Como mencionamos anteriormente, si alguien no reúne los requisitos espirituales, aunque cuente con el 100% de los demás componentes, no ha desarrollado un liderazgo espiritual sino natural. Sin líderes espirituales no podemos llevar adelante una tarea espiritual. Se pueden resumir los requisitos espirituales de un modo simple y sencillo: hace falta ser lleno del Espíritu Santo.

Un ejemplo de la manera en que Dios enfrentó el problema de un liderazgo que no reunía los requisitos espirituales fue el caso del rey Saúl. Mientras este rey actuó de una manera espiritual, llevó adelante en buena forma su tarea. Cuando dejó de hacerlo, el Señor colocó un reemplazo en su lugar. El profeta Samuel le dijo al rey Saúl: Pero ahora te digo que tu reino no permanecerá. El Señor ya está buscando un hombre más de su agrado, pues tú no has cumplido su mandato (1 Samuel 13:14).

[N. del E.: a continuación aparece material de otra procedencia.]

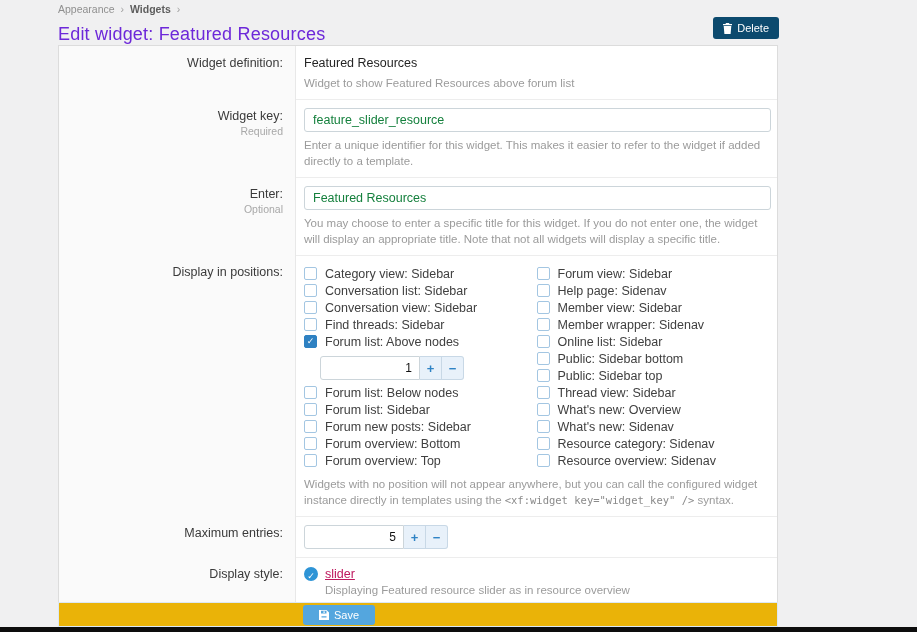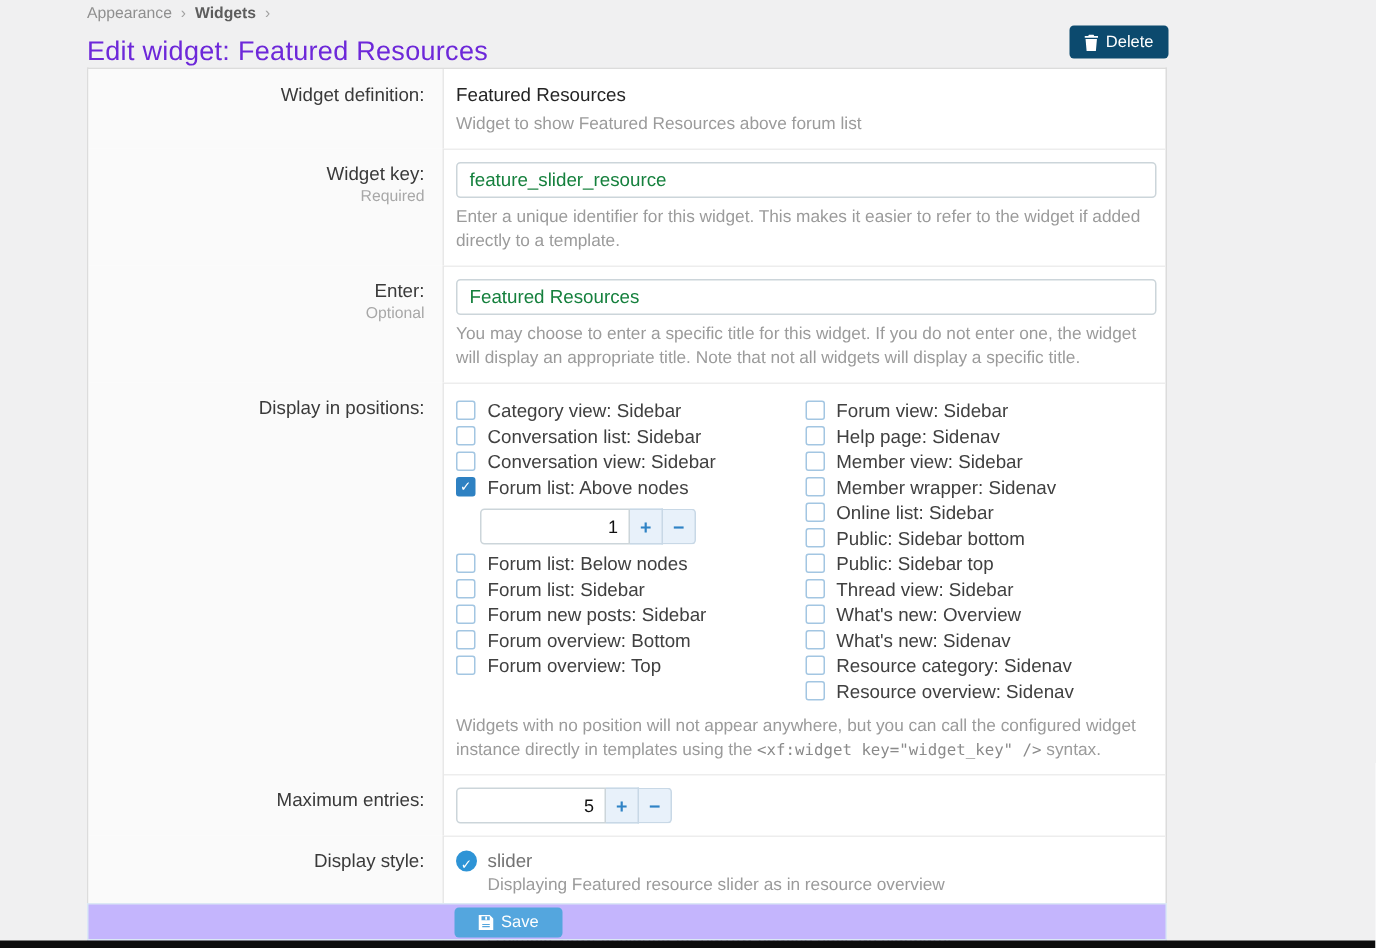--- a/index.html
+++ b/index.html
@@ -165,6 +165,9 @@
             </label><label class="check-row">
               <span class="cb"></span>
               <span class="cb-label">Conversation view: Sidebar</span>
+            </label><label class="check-row">
+              <span class="cb"></span>
+              <span class="cb-label">Find threads: Sidebar</span>
             </label><label class="check-row">
               <span class="cb on">✓</span>
               <span class="cb-label">Forum list: Above nodes</span>

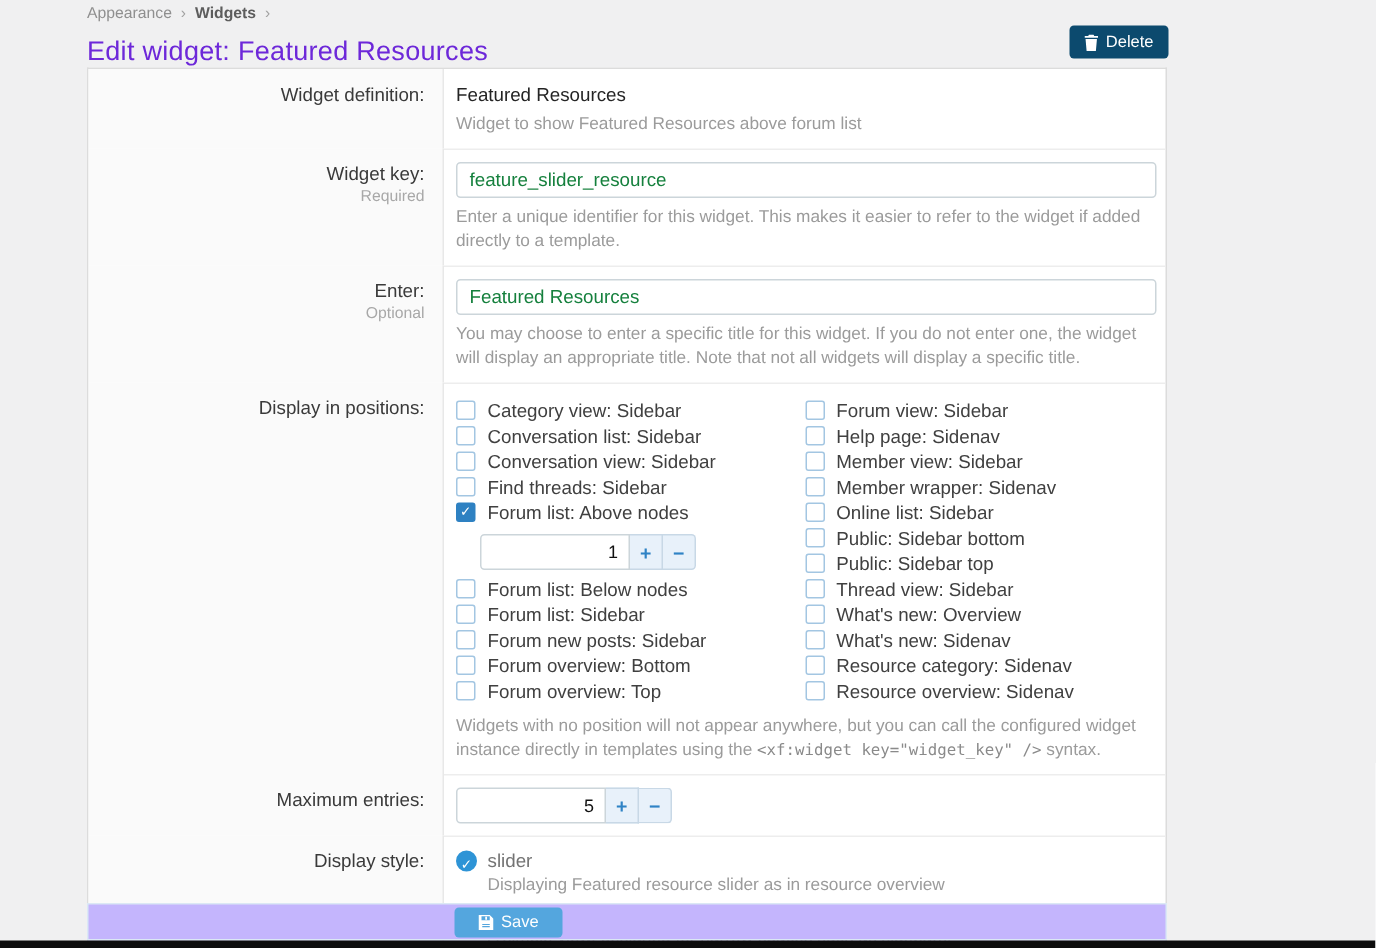--- a/index.html
+++ b/index.html
@@ -83,7 +83,7 @@
     font-size:8px; line-height:11px; text-align:center; color:#fff;
   }
   .radio.on { background:#2e94d6; border-color:#2e94d6; font-size:9px; line-height:14px; }
-  .radio-label { font-size:12.5px; color:#737373; }
+  .radio-label { font-size:12.5px; color:#be185d;text-decoration:underline; }
   .radio-desc { font-size:11.5px; color:#9b9b9b; margin:1px 0 4px 21px; line-height:14px; }
 
   .save-bar {

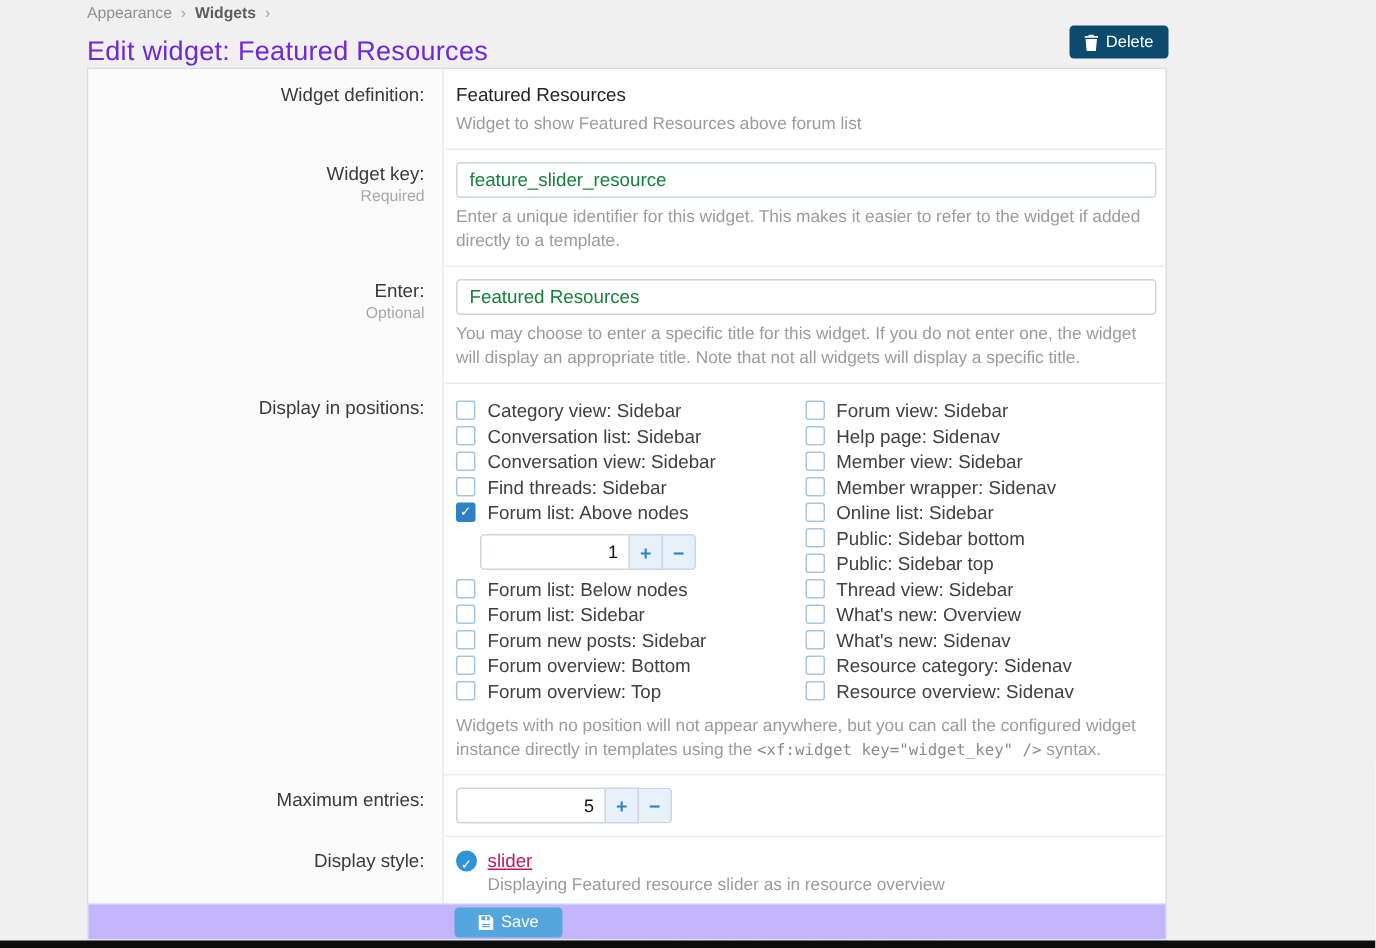--- a/index.html
+++ b/index.html
@@ -88,7 +88,7 @@
 
   .save-bar {
     position:absolute; left:58px; top:602px; width:720px; height:25px;
-    background:#c4b5fd; border:1px solid #dbe8f5;
+    background:#eab308; border:1px solid #dbe8f5;
   }
   .save-btn {
     position:absolute; left:244px; top:2px;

Dios busca hombres espirituales para hacer una tarea que es espiritual. Los programas tienen un lugar importante en la vida de la iglesia, pero esa influencia positiva que produce resultados duraderos a largo plazo solo se ejerce a través de relaciones significativas y de líderes espirituales.

Intimidad con Dios.

Jesús, por sobre todo, era un líder espiritual. Sus pensamientos, palabras y acciones reflejaban una íntima relación con su Padre. Los evangelios muestran que el cultivó el hábito de apartarse para estar a solas con su Padre, muy de madrugada cuando no había otro momento. Es evidente que se sentía fortalecido por el tiempo que dedicaba a la oración y a estar a solas con su Padre. Entonces estaba listo para avanzar, para salir a realizar la tarea que tenía por delante. Un líder no puede esperar disciplina espiritual de sus seguidores a menos que él sea un ejemplo en ese sentido. Y Jesús fue un ejemplo. Esas disciplinas espirituales no le quitan tiempo al líder, ni le restan eficacia. Por el contrario, los vuelven más eficiente. La oración y el estar a solas con Dios lo preparan para la batalla. Son un requisito que un líder sabio nunca descuida.

Pero la relación que Jesús tenía con Dios no pasaba solamente por una cita diaria, o por un tiempo a solas con Dios, sino que era muchísimo más profunda. Jesús estaba en permanente comunicación con Dios y recibía instrucciones de él. Jesús aclara que no actuaba ni juzgaba a menos que viera al Padre hacer alguna de esas cosas. No llevaba a cabo ningún acto, ninguna obra, sin recibir instrucciones del Padre. Él estaba tan unido y sincronizado con Dios que pudo decir: Créanme cuando les digo que yo estoy en el Padre y que el Padre está en mí (Juan 14:11). Lo que Jesús hacía era interpretar a Dios. Cuando Dios hablaba, Jesús hablaba.

Muertos al pecado.

La espiritualidad también significa que estamos crucificados y muertos, como dice Romanos 6:6: Sabemos que nuestra vieja naturaleza fue crucificada con él para que nuestro cuerpo pecaminoso perdiera su poder, de modo que ya no siguiéramos siendo esclavos del pecado.

Ahora, con la muerte de nuestro «viejo yo», formalmente terminó nuestra relación con el pecado, pero eso no acabó con su existencia. El pecado y Satanás siguen moviéndose en torno a nosotros con tanta fuerza y seducción como siempre. Pero nosotros ya no estamos en la obligación de servir al pecado, salvo que voluntariamente decidamos vivir de una manera independiente de Dios, como lo hacía el viejo hombre. Cuando actuamos así, violamos nuestra nueva naturaleza, nuestra nueva identidad.

Por eso la verdad bíblica que señala: Con Cristo estoy juntamente crucificado, y ya no vivo yo, más vive Cristo en mí, es una realidad que debemos vivir cada día. No para romper una relación que ya está rota, sino para no desdibujar nuestra identidad. Cada día tenemos que ir a la cruz, cada día tenemos que vernos crucificados allí con Cristo, cada día tenemos que negarnos a nosotros mismos para poder derrotar al pecado y a Satanás.